Reinforcement Learning - Multiple Discrete Actions

Question

Enrico Anderlini 2019-5-23

0
链接

此问题的直接链接

https://ww2.mathworks.cn/matlabcentral/answers/463693-reinforcement-learning-multiple-discrete-actions

回答： kqha1025 kqha1025 2022-6-23

I would like to use a DQN agent where I have multiple continuous states (or observations) and two action signals, each with three possible values for a total of 9 combinations. For example, see the next lines to understand what I mean:

a = [-2,0,2];
b = [-3,0,3];
[A,B]   = meshgrid(a,b);
actions = reshape(cat(2,A',B'),[],2);

If I want to create discrete actions, I need to convert the matrix into a cell and run the command:

actionInfo = rlFiniteSetSpec(num2cell(actions,2));
actionInfo.Name = 'actions';

Additionally, in DQN, you have a critic, which comprises of a deep neural network. I have created the critic as follows:

% Create a DNN for the critic:
hiddenLayerSize = 48; 
observationPath = [
    imageInputLayer([numObs 1 1],'Normalization','none',...
    'Name','observation')
    fullyConnectedLayer(hiddenLayerSize,'Name','CriticStateFC1')
    reluLayer('Name','CriticReLu1')
    fullyConnectedLayer(hiddenLayerSize,'Name','CriticStateFC2')
    additionLayer(2,'Name','add')
    reluLayer('Name','CriticCommonReLu1')
    fullyConnectedLayer(hiddenLayerSize,'Name','CriticCommonFC1')
    reluLayer('Name','CriticCommonReLu2')
    fullyConnectedLayer(1,'Name','CriticOutput')];
actionPath = [
    imageInputLayer([value 1 1],'Normalization','none','Name','action')
    fullyConnectedLayer(hiddenLayerSize,'Name','CriticActionFC1')];
% Create the layerGraph:
criticNetwork = layerGraph(observationPath);
criticNetwork = addLayers(criticNetwork,actionPath);
% Connect actionPath to obervationPath:
criticNetwork = connectLayers(criticNetwork,'CriticActionFC1','add/in2');
% Specify options for the critic representation:
criticOpts = rlRepresentationOptions('LearnRate',1e-03,...
    'GradientThreshold',1,'UseDevice','gpu');
% Create the critic representation using the specified DNN and options:
critic = rlRepresentation(criticNetwork,observationInfo,actionInfo,...
    'Observation',{'observation'},'Action',{'action'},criticOpts);
% set the desired options for the agent:
agentOptions = rlDQNAgentOptions(...
    'SampleTime',dt,...
    'UseDoubleDQN',true,...
    'TargetSmoothFactor',1e-3,...
    'DiscountFactor',0.99,...
    'ExperienceBufferLength',1e7,...
    'MiniBatchSize',128);

My problem is the first image input layer to the action path imageInputLayer([value 1 1],'Normalization','none','Name','action'). I have tried values of 1, 2, 9 and 18 for value, but all results in an error when I run

agent = rlDQNAgent(critic,agentOptions);

This is because actionInfo has a cell of 9 elements, each with a double vector of dimensions [1,2], whereas the imageInputLayer is expecting dimensions [value,1,1].
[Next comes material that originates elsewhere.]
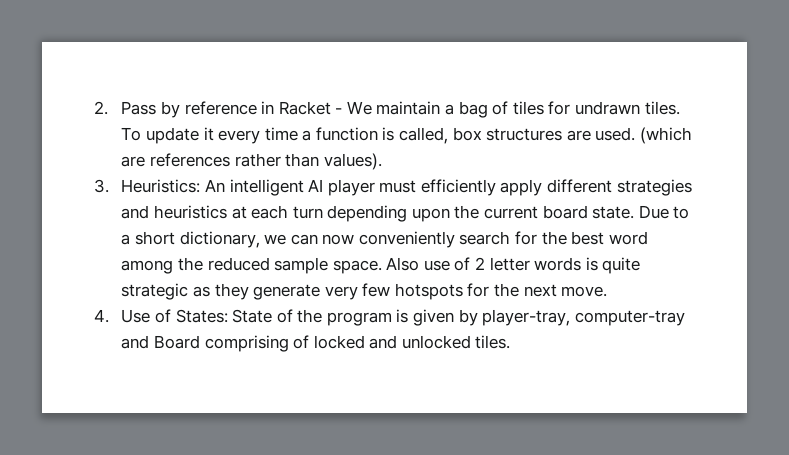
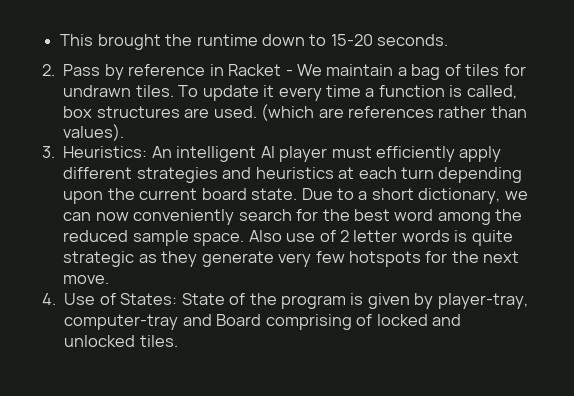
+ This brought the runtime down to 15-20 seconds.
So, how can I set up a DQN agent in MATLAB with two main discrete action signals, each with three possible values?

Many thanks in advance for the help!

2 个评论
显示无隐藏无

Clemens Fricke 2019-7-11

在 MATLAB Online 中打开

PG.m

Hey,

I am not sure If I should open a new thread for this but since it is very close to this question I will try to ask here first.

I am trying to use the PG Agent with multiple discrete Actions and I have no idea how my last Layer of the action Network should look like.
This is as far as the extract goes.